On a constructive note, I think some of these problems arise due to an inadequate understanding of how to model probability distributions from a finite amount of data and how to automatically learn changing distributions. These issues are exactly the same as the conflict in evolution: You want stability to propagate your genome, but you need variation to allow for the emergence of new traits that can handle changes in the environment. It isn’t easy to come up with dynamical systems that meet both of these desiderata.

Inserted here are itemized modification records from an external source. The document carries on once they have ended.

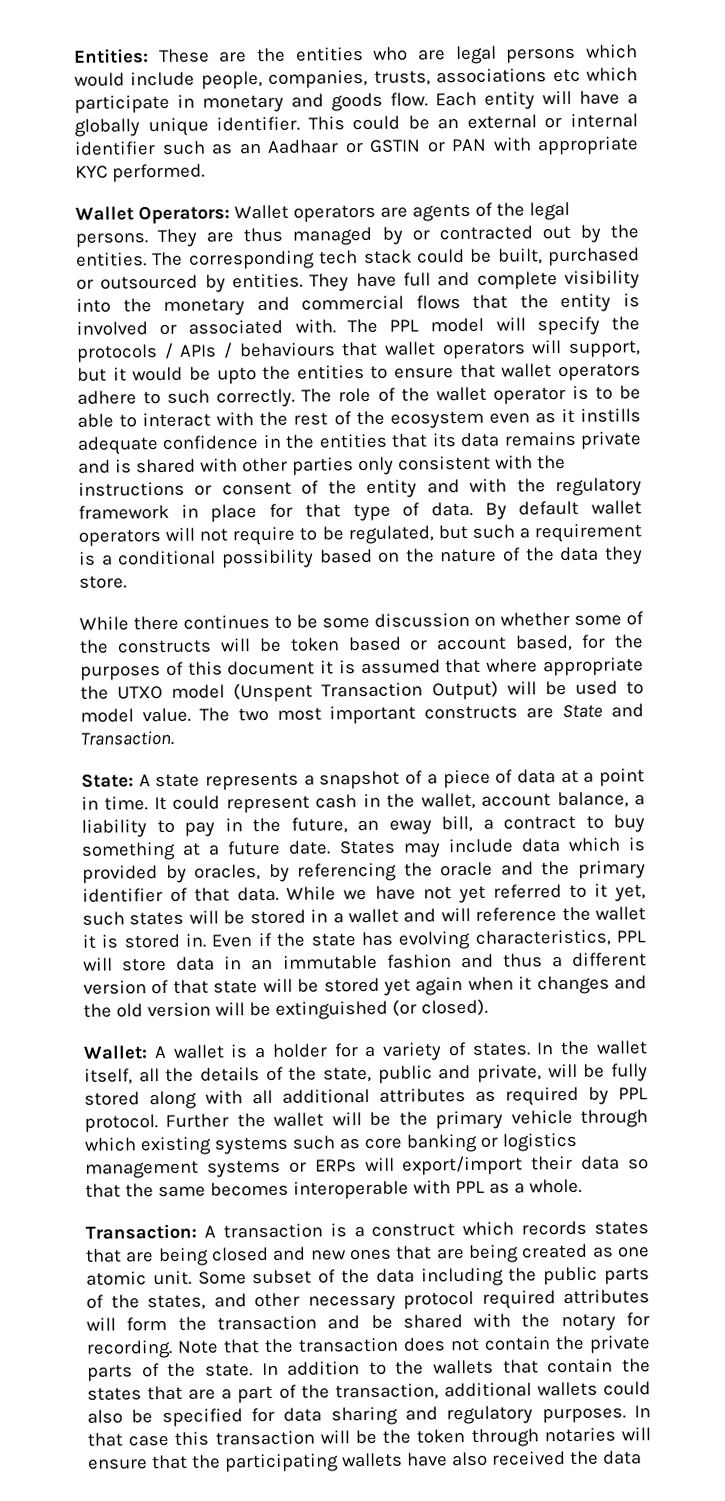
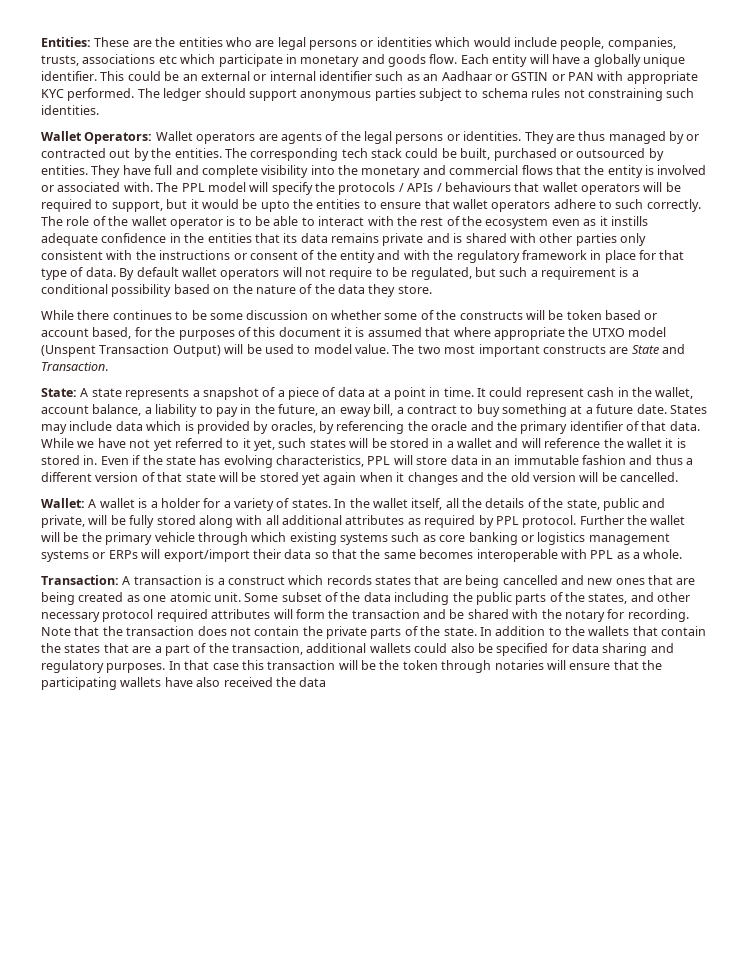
- Entities: These are the entities who are legal persons which would include people, companies, trusts, associations etc which participate in monetary and goods flow.
+ Entities: These are the entities who are legal persons or identities which would include people, companies, trusts, associations etc which participate in monetary and goods flow.
+ The ledger should support anonymous parties subject to schema rules not constraining such identities.
- Wallet Operators: Wallet operators are agents of the legal persons.
+ Wallet Operators: Wallet operators are agents of the legal persons or identities.
- The PPL model will specify the protocols / APIs / behaviours that wallet operators will support, but it would be upto the entities to ensure that wallet operators adhere to such correctly.
+ The PPL model will specify the protocols / APIs / behaviours that wallet operators will be required to support, but it would be upto the entities to ensure that wallet operators adhere to such correctly.
- Even if the state has evolving characteristics, PPL will store data in an immutable fashion and thus a different version of that state will be stored yet again when it changes and the old version will be extinguished (or closed).
+ Even if the state has evolving characteristics, PPL will store data in an immutable fashion and thus a different version of that state will be stored yet again when it changes and the old version will be cancelled.
- Transaction: A transaction is a construct which records states that are being closed and new ones that are being created as one atomic unit.
+ Transaction: A transaction is a construct which records states that are being cancelled and new ones that are being created as one atomic unit.

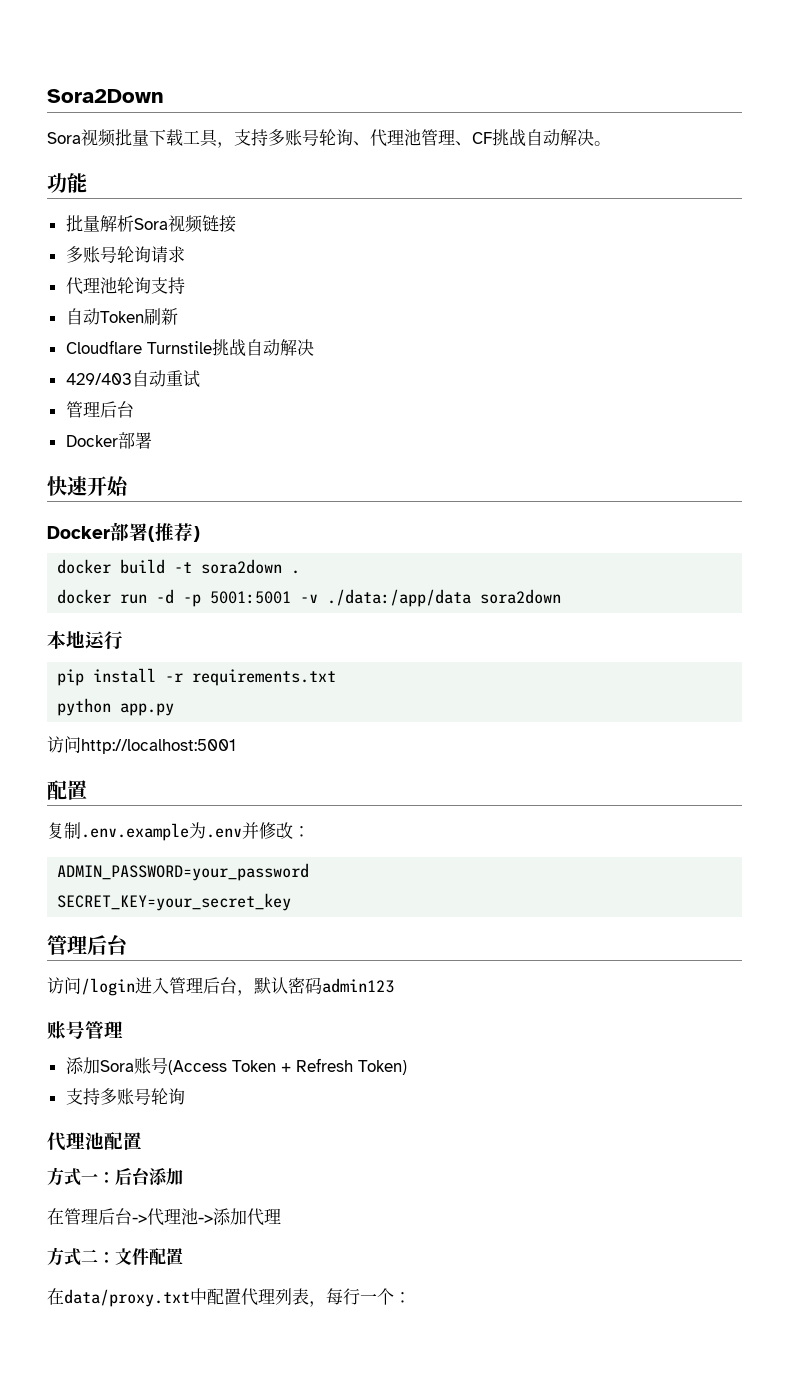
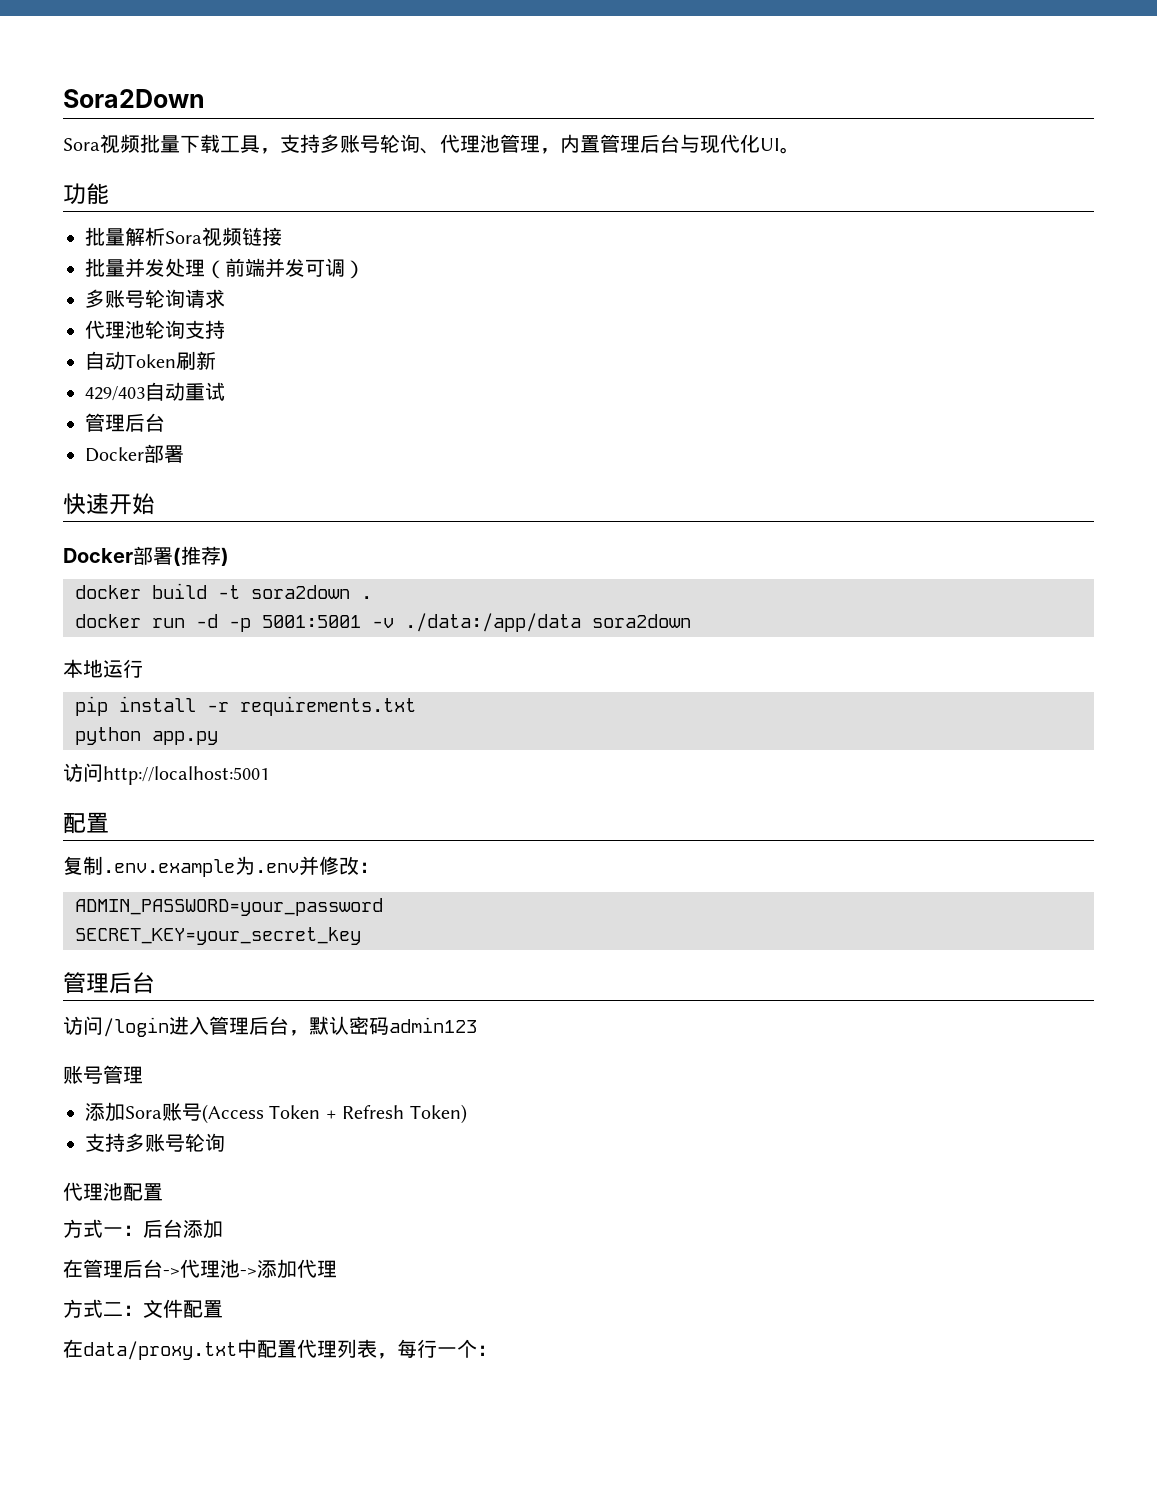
- Sora视频批量下载工具，支持多账号轮询、代理池管理、CF挑战自动解决。
+ Sora视频批量下载工具，支持多账号轮询、代理池管理，内置管理后台与现代化UI。
+ 批量并发处理（前端并发可调）
- Cloudflare Turnstile挑战自动解决

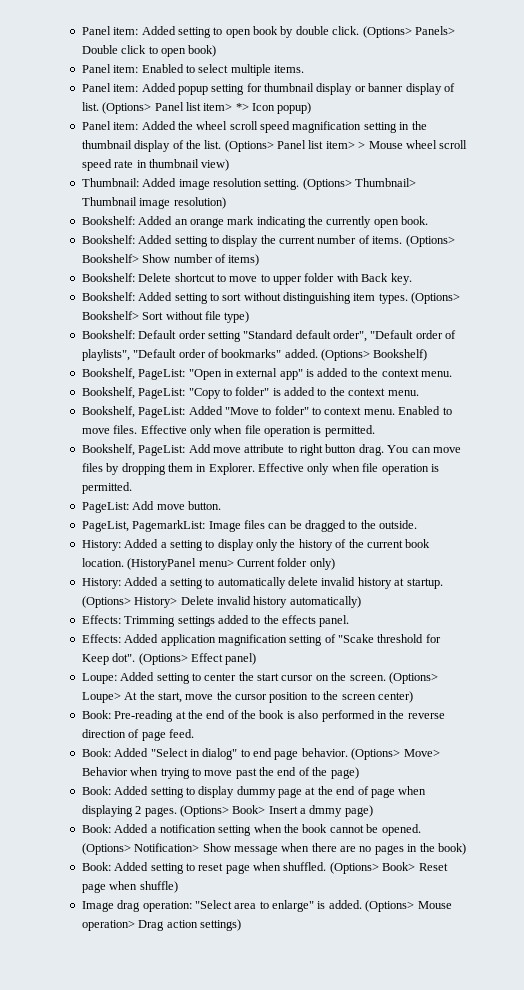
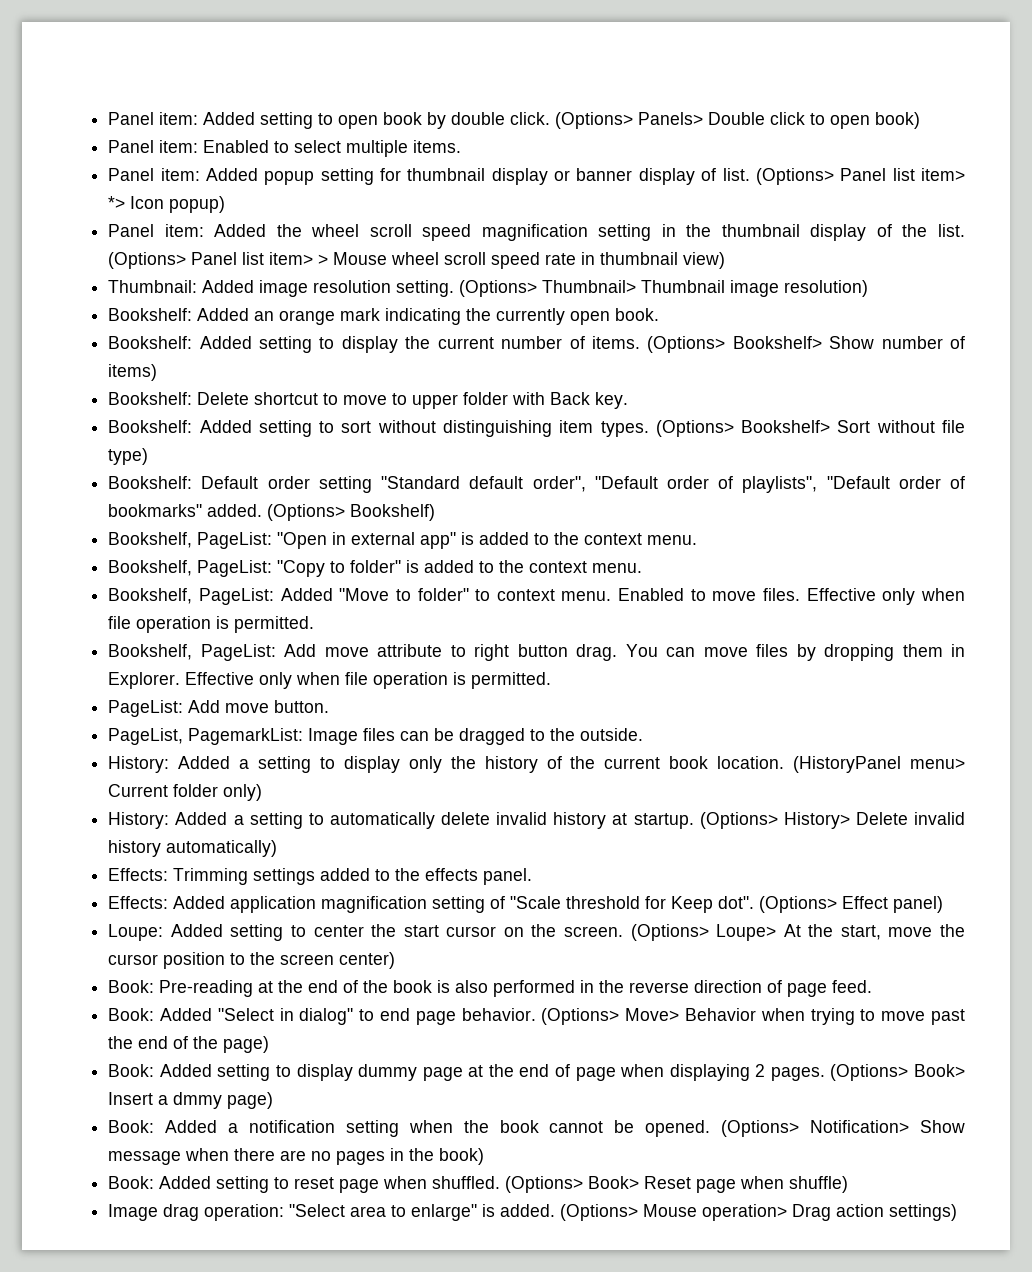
- Effects: Added application magnification setting of "Scake threshold for Keep dot".
+ Effects: Added application magnification setting of "Scale threshold for Keep dot".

An intern in my group a couple of summers ago became interested in aging when he got to med school. I usually have a fun time with my interns so sometimes they keep in touch. He called me and wanted to know what was known about aging. Knowing nothing, but always willing to be distracted, I looked into it and discovered all sorts of mathematical models of aging and death. These are usually at a pretty phenomenological level, but it is good to know about Gompertz and the Penna model and so on. In fact, these models don’t take evolution into account. Rephrasing: Why aren’t we all immortal with lots of regenerative capabilities? That’s something that Kurzweil might want to think about, no? So, given that evolution selects on the phenotype and evolves the genotype, I don’t see offhand how the appearance of programmed death in all multicellular species I know about is something that emerges without taking environmental variation and the whole group of individuals into account. In other words, why do we have children instead of continual self-renewal? Why doesn’t our homeostasis include regenerative homeostasis. Avoid all the diapers …
This is something I wonder about a lot, especially after my father’s death a couple of weeks ago, is why is it so hard to accept death for most people? My father died a good death, no prolonged suffering, at a ripe old age, surrounded by his family. So why does my mother keep re-iterating that she did not expect it to be like this? I couldn’t help asking her: How did she think it would happen? I’m more or less convinced that a large part of religion is simply to stop people from going nuts at the prospect of ceasing to exist by offering them an afterlife, with the bonus that if they conform in this life, the afterlife will feature many comforts (conform to being a jihadi and you get umpteen virgins and so on … which brings up: What happens if you’re a woman jihadi? Inquiring minds want to know …) Getting back to this lamentation of death, why is this horror of death a cultural/social survivor? Recall the easy way to induce opposition to healthcare reform: Death panels!! But actually, this isn’t at all unrelated to the concept of regeneration vs. reproduction. We have a certain tradeoff to make: We keep the present genes intact and cared for, or we produce new sets that will carry on while entropy wins over the present set. People should really be asked: This is a finite planet. Do you want aggressive treatment if you fall sick or do you want your descendants to have the equivalent resources? Of course, as a society we’ve decided that we care more about our well being rather than the economic well being of our descendants, so I suppose we’re evolving into the Kurzweil model of keeping our present genes functioning, thank you very much.